Nowcasting with 'JDemetra+ v3.x'

Abstract

Nowcasting is often defined as the prediction of the present, the very near future and the very recent past. This R package relies on JDemetra+ v3.x algorithms to help operationalizing the process of nowcasting. It can be used to specify and estimate Dynamic Factor Models and visualize how the real-time dataflow updates expectations, as for instance in Banbura and Modugno (2010)

Introduction

This package can be use to specify and estimate Dynamic Factor Models in a very efficient way to provide consistent forecasts. Recent version of the package also includes news analysis. Analyzing news, which are defined as the discrepancy between the newly released figures and its forecasts, helps to interpret forecast revisions. As mentioned by Banbura and Modugno (2010), it enables us to produce statements like “the forecast was revised up by … because of higher than expected release of …”.

This R package uses the efficient libraries of JDemetra+ v3. The way the package was conceived is inspired by the GUI add-in developed for JDemetra+ V2 and it provides about the same functionality (except for the real-time simulation), but in the flexible R environment.

Installation settings

This package relies on the specific Java libraries of JDemetra+ v3 and on the package rjd3toolkit of rjdverse. Prior the installation, you must ensure to have a Java version >= 17.0 on your computer.
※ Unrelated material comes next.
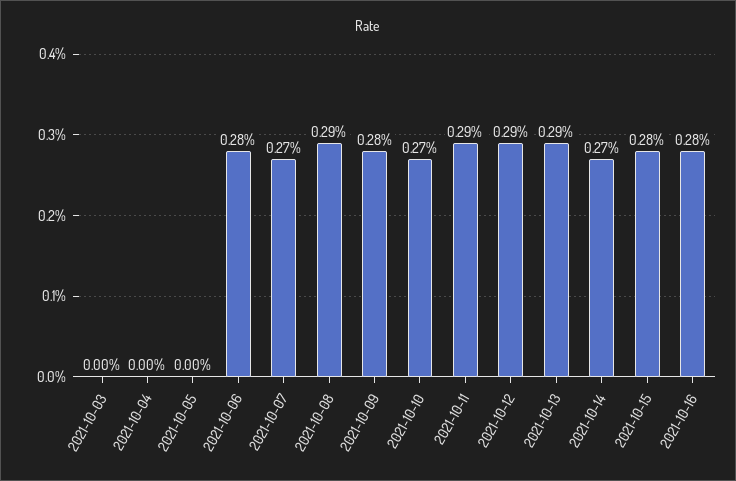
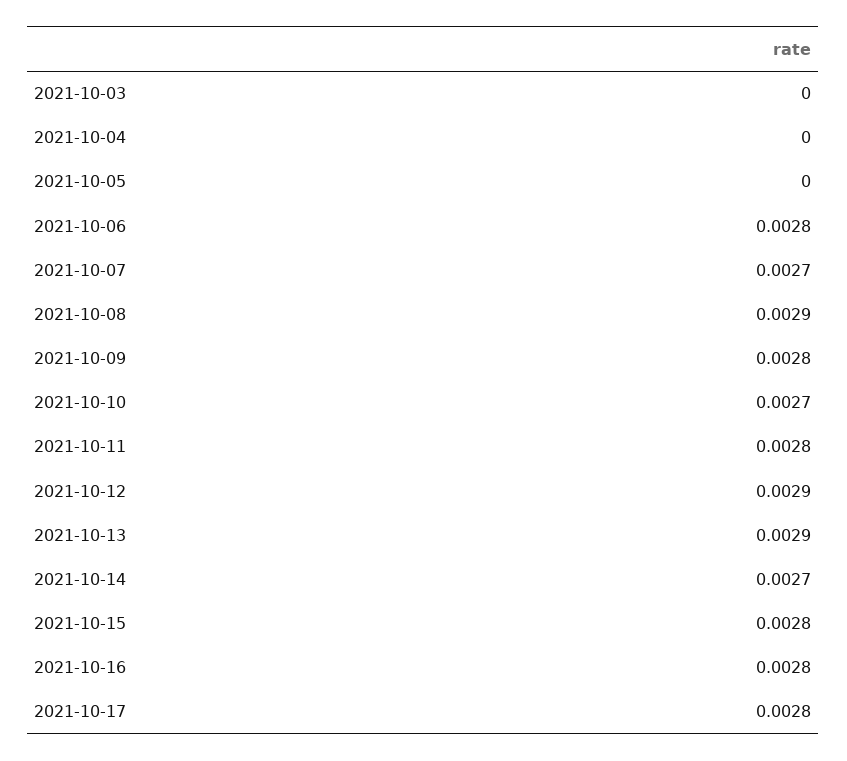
2021-10-11: 0.0029 -> 0.0028
2021-10-17: none -> 0.0028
If you need to use a portable version of Java to fill this request, you can follow the instructions in the installation manual.

In addition to a Java version >= 17.0, you must have a recent version of the R packages rJava (>= 1.0.6) and RProtobuf (>=0.4.17) that you can download from CRAN.

The package rjd3nowcasting depends on the package rjd3toolkit that you must install from GitHub beforehand.


# To get the current stable version (from the latest release):
### install.packages("remotes")
remotes::install_github("rjdverse/rjd3toolkit@*release")
remotes::install_github("rjdverse/rjd3nowcasting@*release", build_vignettes = TRUE)

# or to get the current development version from GitHub:
remotes::install_github("rjdverse/rjd3nowcasting")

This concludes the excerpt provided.